## Your goal
Would you reproduce exactly the lines below from the one holding "font-weight: 700 ->" through the one holding "15px -> 12px;", inclusive, and no others?

───── Data excerpts ─────

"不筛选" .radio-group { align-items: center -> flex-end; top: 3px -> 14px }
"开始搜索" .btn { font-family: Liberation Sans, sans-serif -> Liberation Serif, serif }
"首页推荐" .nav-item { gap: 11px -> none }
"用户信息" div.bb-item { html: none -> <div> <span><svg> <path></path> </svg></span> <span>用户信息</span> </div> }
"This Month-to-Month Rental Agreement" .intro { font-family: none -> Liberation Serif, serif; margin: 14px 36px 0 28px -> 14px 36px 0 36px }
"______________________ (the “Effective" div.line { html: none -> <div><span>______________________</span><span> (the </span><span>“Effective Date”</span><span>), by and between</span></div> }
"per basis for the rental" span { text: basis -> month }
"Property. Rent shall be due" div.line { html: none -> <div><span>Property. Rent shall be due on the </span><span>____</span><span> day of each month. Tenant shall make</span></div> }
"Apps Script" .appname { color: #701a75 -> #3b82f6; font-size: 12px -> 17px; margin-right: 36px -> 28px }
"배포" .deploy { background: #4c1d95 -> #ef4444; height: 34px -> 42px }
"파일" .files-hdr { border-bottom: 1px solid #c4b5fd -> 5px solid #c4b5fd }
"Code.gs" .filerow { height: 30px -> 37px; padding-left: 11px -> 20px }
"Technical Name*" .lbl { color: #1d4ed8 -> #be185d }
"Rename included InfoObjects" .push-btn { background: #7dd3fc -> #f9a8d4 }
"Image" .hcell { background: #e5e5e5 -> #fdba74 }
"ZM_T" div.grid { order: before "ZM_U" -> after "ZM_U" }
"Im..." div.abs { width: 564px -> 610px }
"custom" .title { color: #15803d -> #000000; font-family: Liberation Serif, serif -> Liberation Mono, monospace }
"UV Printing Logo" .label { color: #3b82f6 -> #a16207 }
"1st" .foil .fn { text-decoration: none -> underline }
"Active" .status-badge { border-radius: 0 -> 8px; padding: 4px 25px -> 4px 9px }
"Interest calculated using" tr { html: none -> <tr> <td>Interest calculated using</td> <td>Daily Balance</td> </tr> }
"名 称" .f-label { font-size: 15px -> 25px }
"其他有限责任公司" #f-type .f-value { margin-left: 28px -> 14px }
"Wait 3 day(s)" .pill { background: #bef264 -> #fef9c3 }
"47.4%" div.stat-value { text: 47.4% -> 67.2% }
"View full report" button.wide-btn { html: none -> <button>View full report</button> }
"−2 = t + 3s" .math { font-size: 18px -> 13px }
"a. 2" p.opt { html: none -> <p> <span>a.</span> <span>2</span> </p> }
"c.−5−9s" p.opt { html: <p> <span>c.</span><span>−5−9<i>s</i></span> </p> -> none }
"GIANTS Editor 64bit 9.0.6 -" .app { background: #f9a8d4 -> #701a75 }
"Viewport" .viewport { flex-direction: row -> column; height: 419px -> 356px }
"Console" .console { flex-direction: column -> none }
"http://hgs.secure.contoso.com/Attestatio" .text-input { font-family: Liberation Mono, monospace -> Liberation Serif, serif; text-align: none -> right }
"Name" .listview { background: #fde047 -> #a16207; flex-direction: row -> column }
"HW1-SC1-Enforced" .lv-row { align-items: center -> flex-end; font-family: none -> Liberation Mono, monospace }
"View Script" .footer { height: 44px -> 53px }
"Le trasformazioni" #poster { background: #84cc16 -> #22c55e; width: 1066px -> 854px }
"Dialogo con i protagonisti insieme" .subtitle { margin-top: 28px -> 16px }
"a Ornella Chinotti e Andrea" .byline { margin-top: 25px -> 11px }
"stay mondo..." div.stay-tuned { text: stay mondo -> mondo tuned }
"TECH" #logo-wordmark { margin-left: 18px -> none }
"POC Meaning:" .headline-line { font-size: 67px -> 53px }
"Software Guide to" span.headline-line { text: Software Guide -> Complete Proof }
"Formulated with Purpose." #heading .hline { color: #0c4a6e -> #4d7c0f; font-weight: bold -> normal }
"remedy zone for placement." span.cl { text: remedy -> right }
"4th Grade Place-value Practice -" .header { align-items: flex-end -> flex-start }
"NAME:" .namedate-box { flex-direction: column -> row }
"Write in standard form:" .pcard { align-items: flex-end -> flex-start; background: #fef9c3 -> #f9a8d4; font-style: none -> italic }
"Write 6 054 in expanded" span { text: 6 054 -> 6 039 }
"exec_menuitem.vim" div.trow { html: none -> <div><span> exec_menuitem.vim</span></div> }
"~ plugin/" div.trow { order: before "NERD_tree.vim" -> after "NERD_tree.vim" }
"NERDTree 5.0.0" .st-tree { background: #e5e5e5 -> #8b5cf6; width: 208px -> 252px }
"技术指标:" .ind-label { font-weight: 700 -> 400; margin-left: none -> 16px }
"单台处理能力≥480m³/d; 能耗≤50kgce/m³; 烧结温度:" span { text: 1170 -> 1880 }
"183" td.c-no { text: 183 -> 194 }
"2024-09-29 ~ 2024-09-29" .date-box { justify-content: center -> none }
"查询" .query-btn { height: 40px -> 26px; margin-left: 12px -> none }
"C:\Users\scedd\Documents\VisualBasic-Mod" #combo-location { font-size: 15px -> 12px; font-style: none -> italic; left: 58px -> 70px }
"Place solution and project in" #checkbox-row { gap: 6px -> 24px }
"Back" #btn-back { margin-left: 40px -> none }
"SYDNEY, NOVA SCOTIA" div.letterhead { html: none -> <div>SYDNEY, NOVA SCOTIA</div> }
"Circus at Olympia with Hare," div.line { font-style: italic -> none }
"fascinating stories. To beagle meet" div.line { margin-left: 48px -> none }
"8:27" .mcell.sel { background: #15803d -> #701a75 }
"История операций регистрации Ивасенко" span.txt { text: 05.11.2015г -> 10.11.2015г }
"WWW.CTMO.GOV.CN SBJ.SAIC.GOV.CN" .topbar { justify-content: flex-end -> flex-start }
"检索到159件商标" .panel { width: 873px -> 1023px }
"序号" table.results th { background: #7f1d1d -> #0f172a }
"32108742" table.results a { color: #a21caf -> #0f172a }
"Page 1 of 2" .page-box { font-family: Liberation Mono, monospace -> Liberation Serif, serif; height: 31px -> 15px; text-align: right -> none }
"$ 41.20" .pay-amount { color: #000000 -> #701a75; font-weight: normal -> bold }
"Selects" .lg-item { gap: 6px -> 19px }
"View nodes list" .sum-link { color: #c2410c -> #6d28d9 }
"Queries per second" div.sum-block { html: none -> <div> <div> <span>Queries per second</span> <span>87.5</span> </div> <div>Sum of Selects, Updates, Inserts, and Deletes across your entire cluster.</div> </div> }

─────

## Written solution
"技术指标:" .ind-label { font-weight: 700 -> 400; margin-left: none -> 16px }
"单台处理能力≥480m³/d; 能耗≤50kgce/m³; 烧结温度:" span { text: 1170 -> 1880 }
"183" td.c-no { text: 183 -> 194 }
"2024-09-29 ~ 2024-09-29" .date-box { justify-content: center -> none }
"查询" .query-btn { height: 40px -> 26px; margin-left: 12px -> none }
"C:\Users\scedd\Documents\VisualBasic-Mod" #combo-location { font-size: 15px -> 12px; font-style: none -> italic; left: 58px -> 70px }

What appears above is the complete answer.